By: Christopher Lewis
One of the choppiest pairs in the Forex markets lately has been the USD/CAD pair. The main reason is probably the drama that we have seen in the Middle East lately, and especially with the Iranians. The oil markets have been thrown back and forth by the issues involving the Iranians, and as a result the Canadian dollar has been rocked back and forth as it follows the oil markets in general.

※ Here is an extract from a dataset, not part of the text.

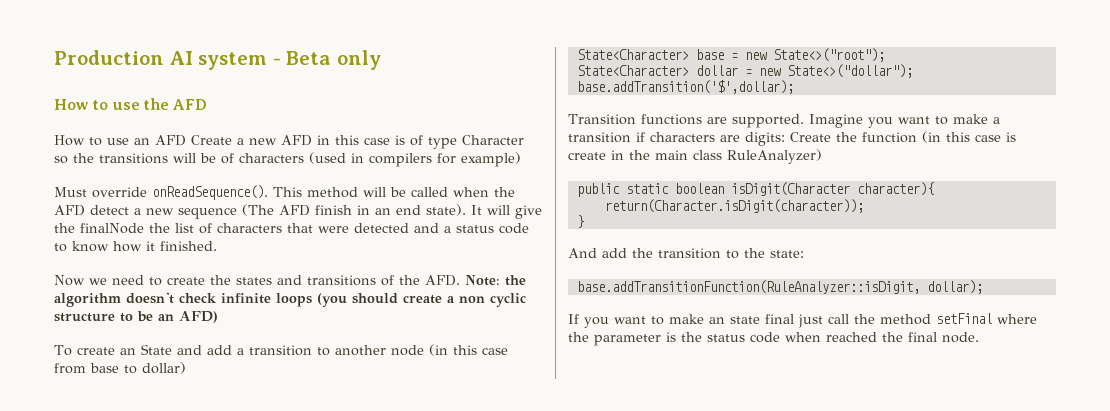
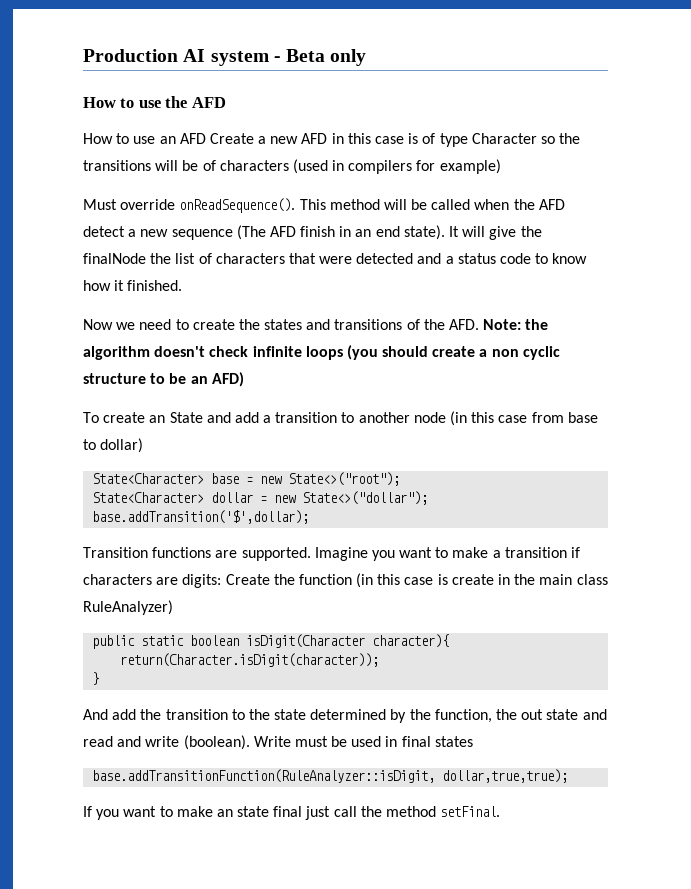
[770,250,804,258] state: -> [274,709,607,723] [83,735,473,750] state determined by the function, the out state and read and write (boolean). Write must be used in final states
[926,280,983,294] dollar); -> [442,769,569,783] dollar,true,true);
[936,313,1037,324] [568,332,979,346] setFinal where the parameter is the status code when reached the final node. -> [440,806,501,817] setFinal.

The pair is also very choppy at times in general because of the interconnected nature of the two economies. As the United States does better, this helps the Canadian dollar actually as the US is the destination for over 80% of all Canadian exports. Conversely, when the US economy gets bogged down, Canada suddenly finds that its biggest customer isn’t buying. This will hurt the Canadian dollar and help the US dollar. In a lot of ways, this pair moves opposite of what one would think at first.
Hammer Time!
The Friday session saw the pair rise above parity, but fail to close above it. The resulting candle for the day was a shooting star, and placed at the “perfect spot” to see one. The failing of the bulls does in fact look ominous. Adding to case is that the oil markets are looking like they are about to catch a serious bid going forward.
The breaking of the Friday lows would in fact be a classic sell signal. On top of all things that I mentioned before, the 200 day EMA is right at the top of the shooting star, and this should bring in the trend traders as well. The market will continue to be affected by the headlines out of the Middle East as well, and it is difficult to imagine that the shocks coming out of that region will be anything but bullish for oil. This in turn should push this pair lower, and if that happens we will see the 0.9850 level tested for support. If that gives way – we go much, much lower.